#### DATA SECTION ####

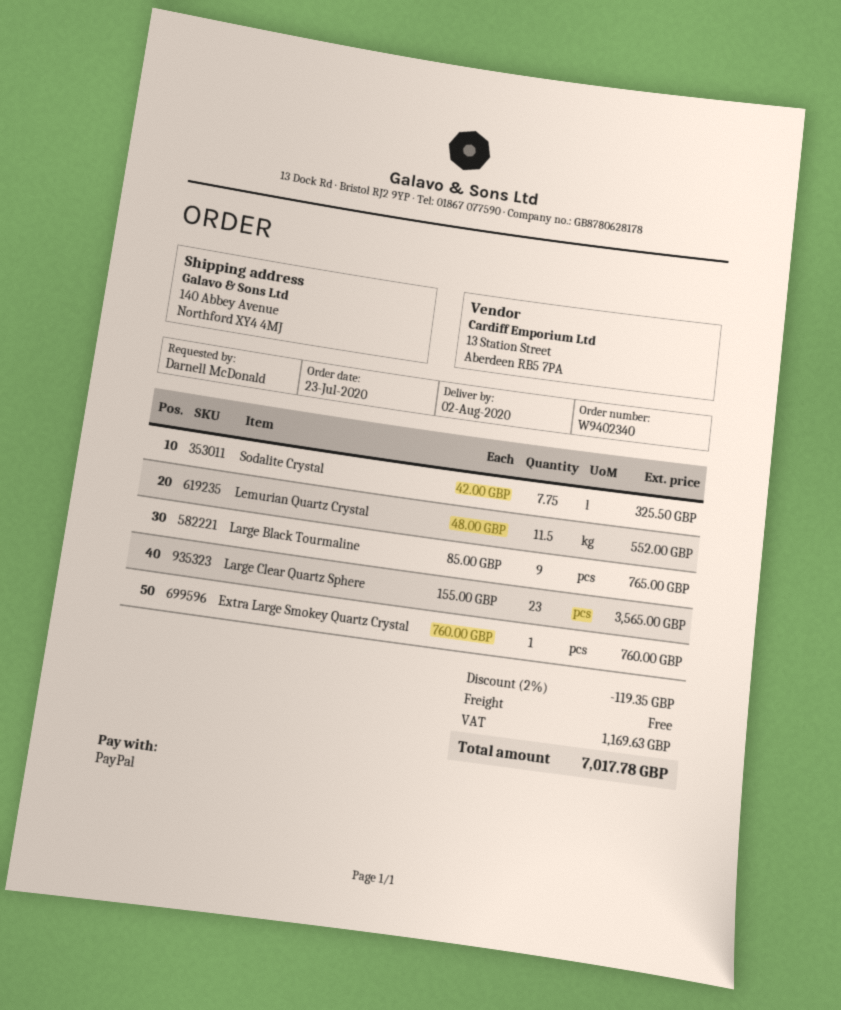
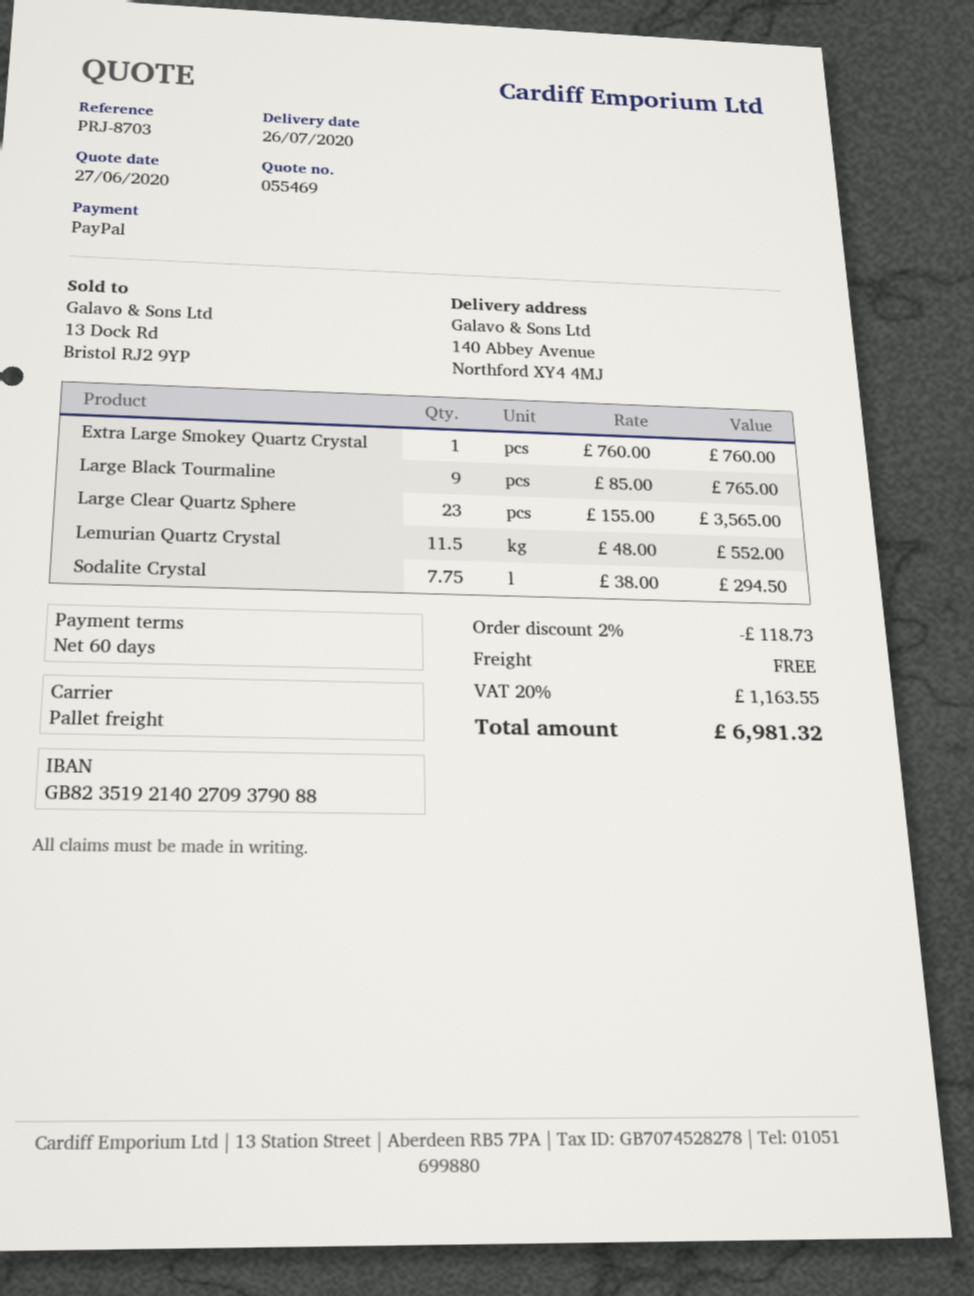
delivery date: 2020-08-02 -> 2020-07-26
Sodalite Crystal: 7.75 x 42.00 = 325.50 -> 7.75 x 38.00 = 294.50
discount: 2% = 119.35 -> 2% = 118.73
tax: 1169.63 -> 1163.55
total: 7017.78 -> 6981.32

####

HOW TO COMPLETE THIS TASK ->
What you return must match the records exactly, apart from the images, which are omitted.

TASK RESPONSE ->
delivery date: 2020-08-02 -> 2020-07-26
Sodalite Crystal: 7.75 x 42.00 = 325.50 -> 7.75 x 38.00 = 294.50
discount: 2% = 119.35 -> 2% = 118.73
tax: 1169.63 -> 1163.55
total: 7017.78 -> 6981.32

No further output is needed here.